• _Task directions_: What is wanted is the full listing, word for word, without its pictures.
======== Exercise data ========
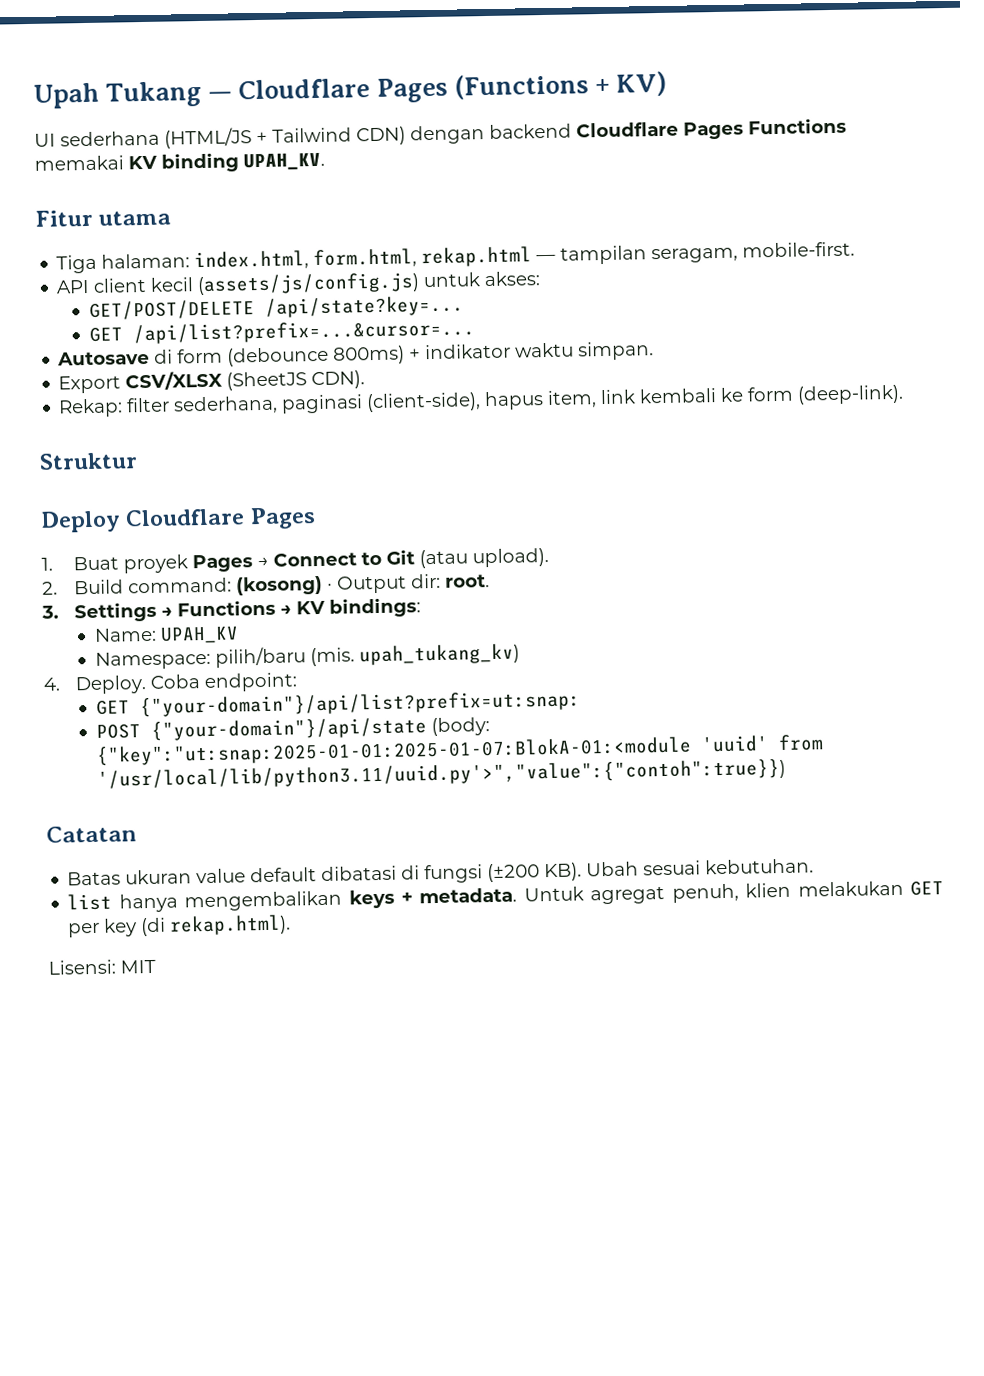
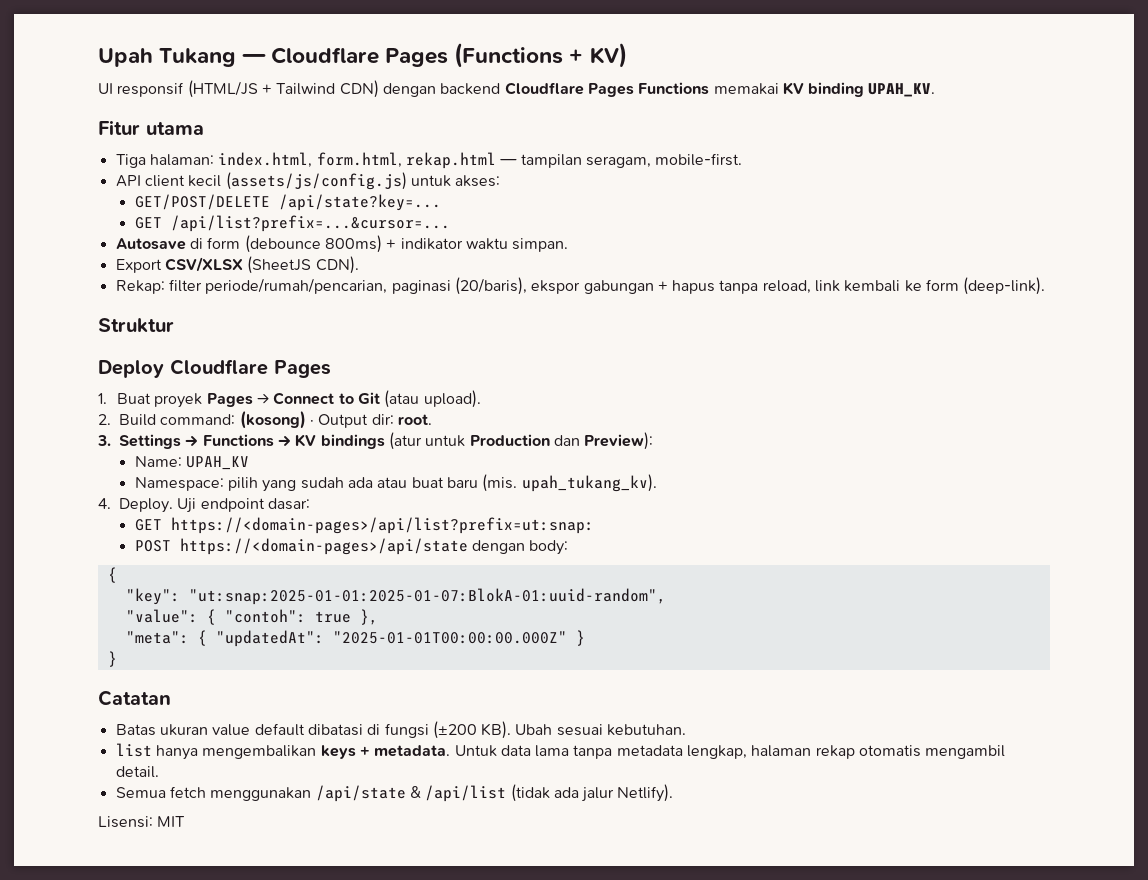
- UI sederhana (HTML/JS + Tailwind CDN) dengan backend Cloudflare Pages Functions memakai KV binding UPAH_KV.
+ UI responsif (HTML/JS + Tailwind CDN) dengan backend Cloudflare Pages Functions memakai KV binding UPAH_KV.
- Rekap: filter sederhana, paginasi (client-side), hapus item, link kembali ke form (deep-link).
+ Rekap: filter periode/rumah/pencarian, paginasi (20/baris), ekspor gabungan + hapus tanpa reload, link kembali ke form (deep-link).
- 3. Settings → Functions → KV bindings:
+ 3. Settings → Functions → KV bindings (atur untuk Production dan Preview):
  Name: UPAH_KV
- Namespace: pilih/baru (mis. upah_tukang_kv)
+ Namespace: pilih yang sudah ada atau buat baru (mis. upah_tukang_kv).
- Coba endpoint:
- GET {"your-domain"}/api/list?prefix=ut:snap:
+ Uji endpoint dasar:
+ GET https://<domain-pages>/api/list?prefix=ut:snap:
- POST {"your-domain"}/api/state (body: {"key":"ut:snap:2025-01-01:2025-01-07:BlokA-01:<module 'uuid' from '/usr/local/lib/python3.11/uuid.py'>","value":{"contoh":true}})
+ POST https://<domain-pages>/api/state dengan body:
+ {
+ "key": "ut:snap:2025-01-01:2025-01-07:BlokA-01:uuid-random",
+ "value": { "contoh": true },
+ "meta": { "updatedAt": "2025-01-01T00:00:00.000Z" }
+ }
- Untuk agregat penuh, klien melakukan GET per key (di rekap.html).
+ Untuk data lama tanpa metadata lengkap, halaman rekap otomatis mengambil detail.
+ Semua fetch menggunakan /api/state & /api/list (tidak ada jalur Netlify).

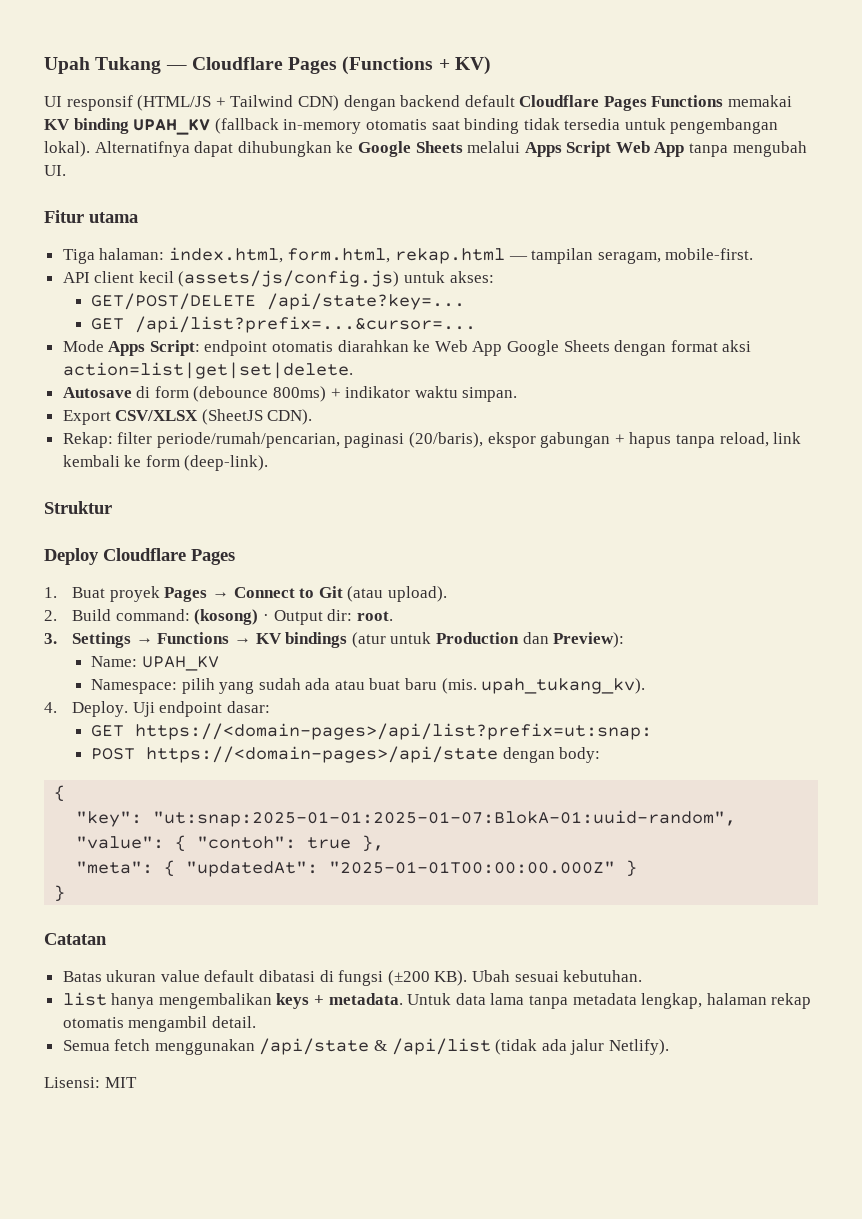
- UI responsif (HTML/JS + Tailwind CDN) dengan backend Cloudflare Pages Functions memakai KV binding UPAH_KV.
+ UI responsif (HTML/JS + Tailwind CDN) dengan backend default Cloudflare Pages Functions memakai KV binding UPAH_KV (fallback in-memory otomatis saat binding tidak tersedia untuk pengembangan lokal). Alternatifnya dapat dihubungkan ke Google Sheets melalui Apps Script Web App tanpa mengubah UI.
+ Mode Apps Script: endpoint otomatis diarahkan ke Web App Google Sheets dengan format aksi action=list|get|set|delete.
========
• _Response to this task_:
- UI sederhana (HTML/JS + Tailwind CDN) dengan backend Cloudflare Pages Functions memakai KV binding UPAH_KV.
+ UI responsif (HTML/JS + Tailwind CDN) dengan backend Cloudflare Pages Functions memakai KV binding UPAH_KV.
- Rekap: filter sederhana, paginasi (client-side), hapus item, link kembali ke form (deep-link).
+ Rekap: filter periode/rumah/pencarian, paginasi (20/baris), ekspor gabungan + hapus tanpa reload, link kembali ke form (deep-link).
- 3. Settings → Functions → KV bindings:
+ 3. Settings → Functions → KV bindings (atur untuk Production dan Preview):
  Name: UPAH_KV
- Namespace: pilih/baru (mis. upah_tukang_kv)
+ Namespace: pilih yang sudah ada atau buat baru (mis. upah_tukang_kv).
- Coba endpoint:
- GET {"your-domain"}/api/list?prefix=ut:snap:
+ Uji endpoint dasar:
+ GET https://<domain-pages>/api/list?prefix=ut:snap:
- POST {"your-domain"}/api/state (body: {"key":"ut:snap:2025-01-01:2025-01-07:BlokA-01:<module 'uuid' from '/usr/local/lib/python3.11/uuid.py'>","value":{"contoh":true}})
+ POST https://<domain-pages>/api/state dengan body:
+ {
+ "key": "ut:snap:2025-01-01:2025-01-07:BlokA-01:uuid-random",
+ "value": { "contoh": true },
+ "meta": { "updatedAt": "2025-01-01T00:00:00.000Z" }
+ }
- Untuk agregat penuh, klien melakukan GET per key (di rekap.html).
+ Untuk data lama tanpa metadata lengkap, halaman rekap otomatis mengambil detail.
+ Semua fetch menggunakan /api/state & /api/list (tidak ada jalur Netlify).

- UI responsif (HTML/JS + Tailwind CDN) dengan backend Cloudflare Pages Functions memakai KV binding UPAH_KV.
+ UI responsif (HTML/JS + Tailwind CDN) dengan backend default Cloudflare Pages Functions memakai KV binding UPAH_KV (fallback in-memory otomatis saat binding tidak tersedia untuk pengembangan lokal). Alternatifnya dapat dihubungkan ke Google Sheets melalui Apps Script Web App tanpa mengubah UI.
+ Mode Apps Script: endpoint otomatis diarahkan ke Web App Google Sheets dengan format aksi action=list|get|set|delete.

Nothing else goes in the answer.